PRETORIA, South Africa (AP) — Oscar Pistorius wept Tuesday as his defense lawyer read the athlete's account of how he shot his girlfriend to death on Valentine's Day, claiming he had mistaken her for an intruder.


Prosecutors, however, told a packed courtroom that the double-amputee known as the Blade Runner intentionally and mercilessly shot and killed 29-year-old Reeva Steenkamp as she cowered inside a locked bathroom.


Pistorius told the Pretoria Magistrate's Court at a bail hearing he felt vulnerable in the presence of an intruder inside the bathroom because he did not have his prosthetic legs on, and fired into the bathroom door.


The Valentine's Day shooting in Pistorius' home in Pretoria shocked South Africans and many around the world who idolized him for overcoming adversity to become a sports champion, competing in the London Olympics last year in track besides being a Paralympian. Steenkamp was a model and law graduate who made her debut on a South African reality TV program that was broadcast on Saturday, two days after her death.

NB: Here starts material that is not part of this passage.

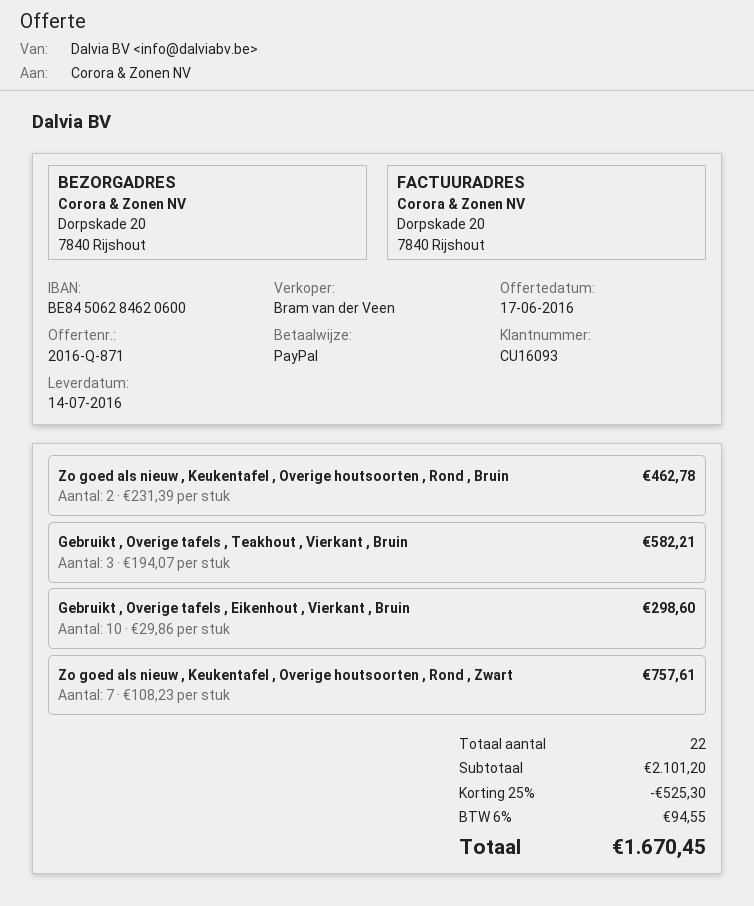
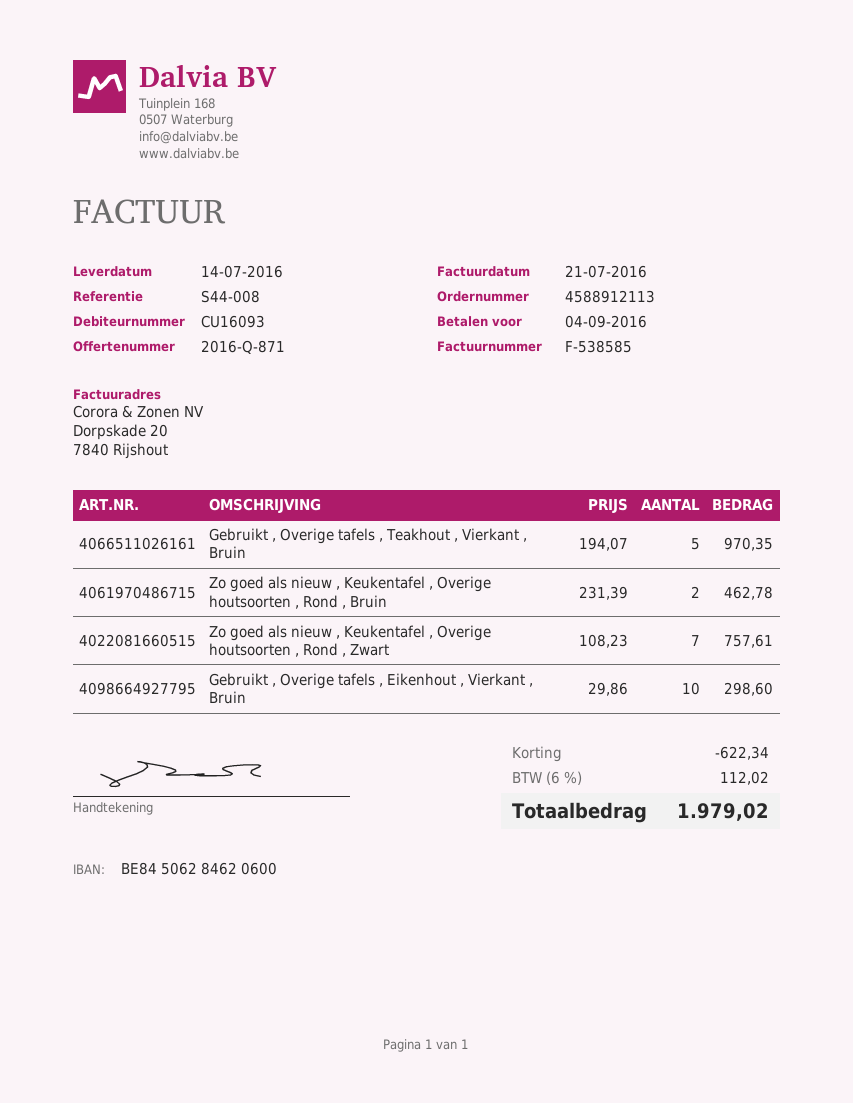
Gebruikt , Overige tafels , Teakhout , Vierkant , Bruin: 3 x 194.07 = 582.21 -> 5 x 194.07 = 970.35
discount: 525.30 -> 622.34
tax: 6% = 94.55 -> 6% = 112.02
total: 1670.45 -> 1979.02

In a major point of contention emerged even during Tuesday bail hearing, prosecutor Gerrie Nel said Pistorius took the time to put on his prostheses, walked seven meters (yards) from the bed to the enclosed toilet inside his bathroom and only then opened fire. Three of the bullets hit Steenkamp of the four that were fired into the door, Nel said.


Pistorius said in his sworn statement that after opening fire, he realized that Steenkamp was not in his bed.


"It filled me with horror and fear," Pistorius said. The 26-year-old Olympian said he put on his prosthetic legs and tried to kick down the door before finally bashing it in with a cricket bat. Inside, he said he found Steenkamp, slumped over. He said he lifted her bloodied body into his arms and tried to carry her downstairs to seek medical help.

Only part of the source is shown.